Getting the Client
Project repository: Pegasus Scala Client
Download:
git clone git@github.com:apache/incubator-pegasus.git
cd incubator-pegasus/scala-client
Choose the version to use and build. It is recommended to use the master version. Note that the Scala client depends on the Java client. Please refer to Getting the Java Client to add the Java dependency to your project. You can package it into a Jar for use:
sbt package
Alternatively, install to the local sbt repository for convenient use in sbt projects:
sbt publish-local
Or install to the local Maven repository:
sbt publish-m2
By default, the project is built with Scala 2.11. When publishing, both 2.11 (pegasus-scala-client_2.11) and 2.12 (pegasus-scala-client_2.12) artifacts are released. If your project is built with sbt, you can configure:
// Using sbt repository, no suffix needed. It uses the current Scala version, i.e., 2.12
scalaVersion := "2.12.8"
libraryDependencies ++= Seq(
"com.xiaomi.infra" %% "pegasus-scala-client" % "1.11.4-1-SNAPSHOT"
)
Or configure:
// Using a Maven repository (you can add custom Maven repos with resolvers ++= Seq()), suffix required
scalaVersion := "2.12.8"
libraryDependencies ++= Seq(
"com.xiaomi.infra" % "pegasus-scala-client_2.11" % "1.11.4-1-SNAPSHOT"
)
If your project is built with Maven, add the dependency like:
<dependency>
<groupId>com.xiaomi.infra</groupId>
<artifactId>pegasus-scala-client_2.11</artifactId>
<version>1.11.4-1</version>
</dependency>
Using the Client
Get an Instance
Obtain an instance by specifying server configuration. Scala provides two ways to get an instance:
1) Use file path as configuration parameter. Refer to Java client file-based configuration
def createClient(configPath: String): ScalaPegasusClient
Example:
val pegasusClient = ScalaPegasusClientFactory.createClient("resource:///pegasus.properties")

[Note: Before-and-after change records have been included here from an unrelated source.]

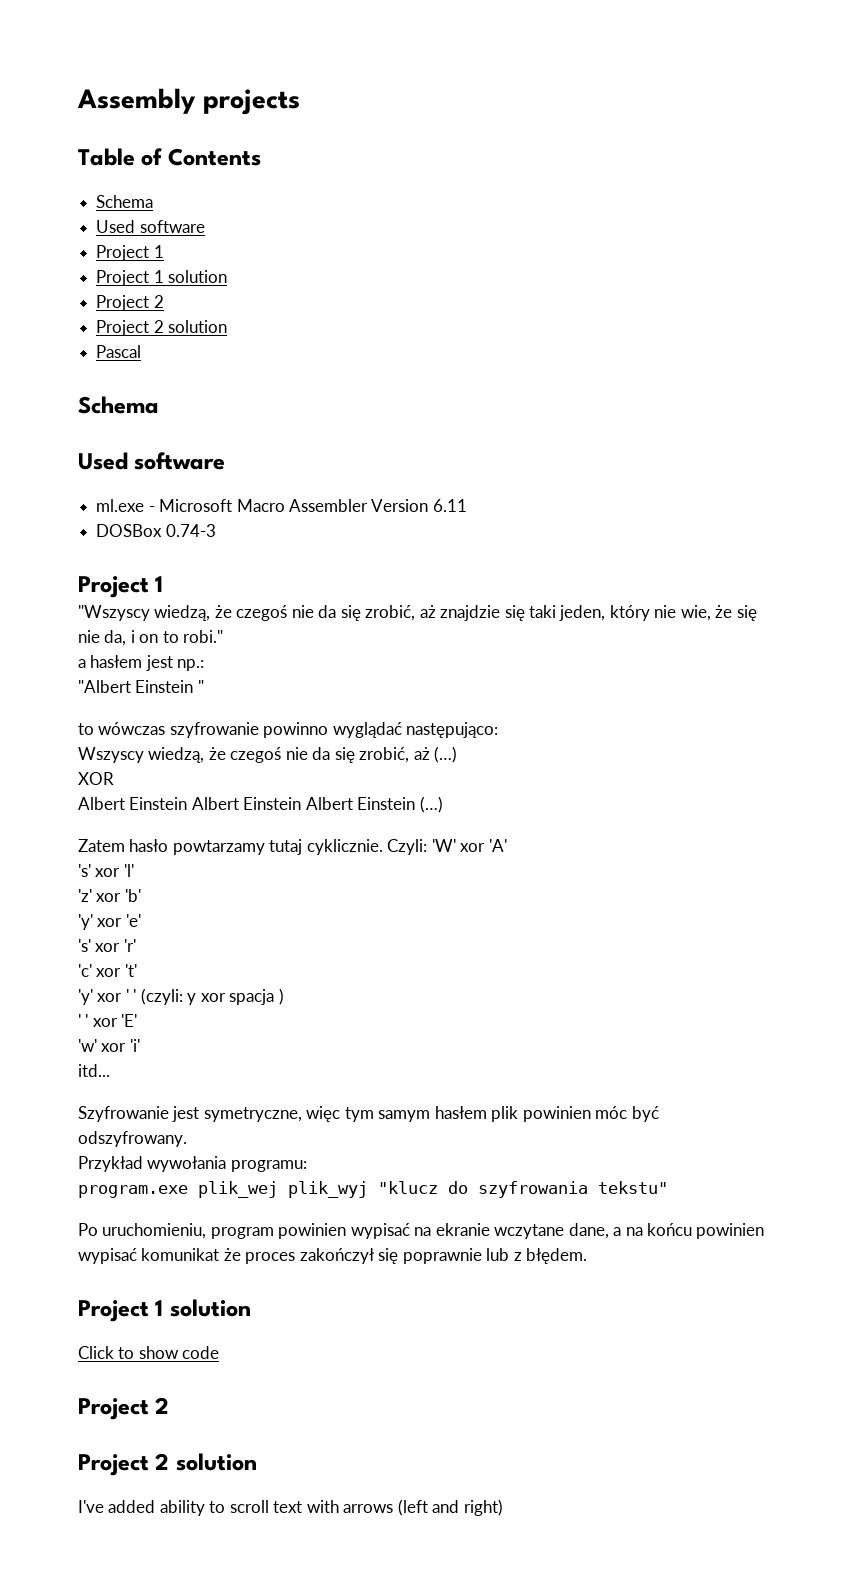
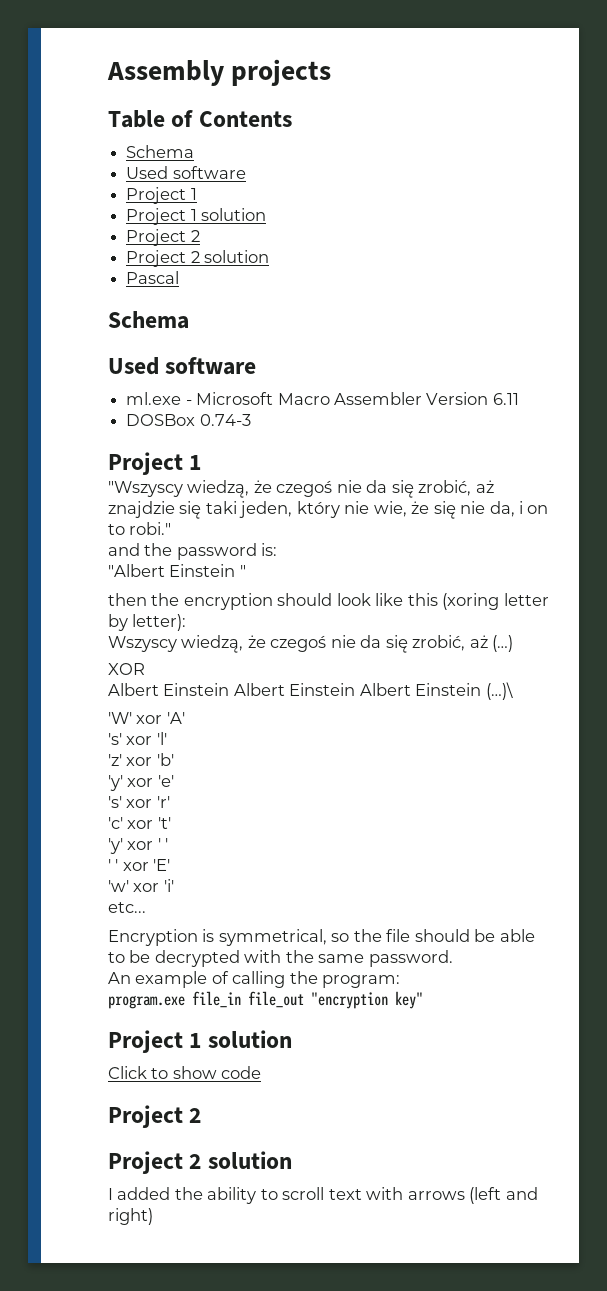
[78,655,205,671] a hasłem jest np.: -> [108,543,278,560] and the password is:
[78,722,499,738] to wówczas szyfrowanie powinno wyglądać następująco: -> [108,593,549,610] [108,614,187,631] then the encryption should look like this (xoring letter by letter):
[419,796,443,813] [78,839,428,855] (…) // Zatem hasło powtarzamy tutaj cyklicznie. Czyli: -> [485,682,513,700] (…)\ //
[140,988,284,1005] (czyli: y xor spacja ) -> (169, 844) none
[78,1064,110,1077] [78,1106,659,1122] [78,1131,187,1147] [78,1156,307,1172] [78,1181,668,1198] [78,1223,765,1239] [78,1248,588,1264] itd... // Szyfrowanie jest symetryczne, więc tym samym hasłem plik powinien móc być odszyfrowany. // Przykład wywołania programu: // program.exe plik_wej plik_wyj "klucz do szyfrowania tekstu" // Po uruchomieniu, program powinien wypisać na ekranie wczytane dane, a na końcu powinien wypisać komunikat że proces zakończył się poprawnie lub z błędem. -> [108,902,146,913] [108,929,535,946] [108,950,453,967] [108,971,401,988] [108,991,423,1009] etc... // Encryption is symmetrical, so the file should be able to be decrypted with the same password. // An example of calling the program: // program.exe file_in file_out "encryption key"
[78,1500,156,1513] I've added -> [108,1187,203,1200] I added the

2) Use a Properties object as configuration:
def createClient(props: Properties): ScalaPegasusClient
Example:
Properties pegasusConfig = new Properties();
pegasusConfig.setProperty("meta_servers", "127.0.0.1:34601,127.0.0.1:34602,127.0.0.1:34603");
pegasusConfig.setProperty("operation_timeout", 100);
val pegasusClient = ScalaPegasusClientFactory.createClient(pegasusConfig)
Data Operations
Note: Before calling functions, ensure you import Serializers._. See Implementation Details
val hashKey = 12345L
pegasusClient.set(table, hashKey, "sort_1", "value_1")

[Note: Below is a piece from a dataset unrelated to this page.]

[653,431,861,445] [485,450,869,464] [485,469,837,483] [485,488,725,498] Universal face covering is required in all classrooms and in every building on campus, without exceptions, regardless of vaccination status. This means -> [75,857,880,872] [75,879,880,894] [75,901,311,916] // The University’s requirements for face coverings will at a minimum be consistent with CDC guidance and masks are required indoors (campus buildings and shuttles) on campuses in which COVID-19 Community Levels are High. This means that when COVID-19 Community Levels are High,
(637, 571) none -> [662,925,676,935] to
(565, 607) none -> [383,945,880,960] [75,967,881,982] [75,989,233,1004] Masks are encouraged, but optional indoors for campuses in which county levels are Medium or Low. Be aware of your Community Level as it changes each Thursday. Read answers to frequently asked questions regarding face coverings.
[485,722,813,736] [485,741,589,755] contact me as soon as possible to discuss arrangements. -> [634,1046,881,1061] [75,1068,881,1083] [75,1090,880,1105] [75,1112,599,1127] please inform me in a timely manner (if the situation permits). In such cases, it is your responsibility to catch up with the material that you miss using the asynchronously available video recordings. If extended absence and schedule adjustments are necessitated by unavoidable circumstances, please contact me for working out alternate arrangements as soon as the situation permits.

val value = pegasusClient.get(table, hashKey, "sort_1").as[String]
pegasusClient.del(table, hashKey, "sort_1")
pegasusClient.exists(table, hashKey, "sort_1")
pegasusClient.sortKeyCount(table, hashKey)
pegasusClient.close
Interface Definition
The Scala client classes are located in com.xiaomi.infra.pegasus.scalaclient, mainly including the following four classes:
| Class Name | Functionality |
|---|---|
| ScalaPegasusClientFactory | Client factory class for creating Client instances |
| ScalaPegasusClient | Client class that encapsulates various synchronous APIs, and can also be used to create Table instances |
| ScalaPegasusTable | Table class that encapsulates synchronous APIs for operating on a single table |
| ScalaPegasusAsyncTable | Table class that encapsulates asynchronous APIs for operating on a single table |
Users can choose to use the Client class (ScalaPegasusClient) or the Table classes (ScalaPegasusTable or ScalaPegasusAsyncTable) for data access. Differences:
- The Client class specifies the table name directly in parameters, avoiding the need to open a table, making it simpler to use.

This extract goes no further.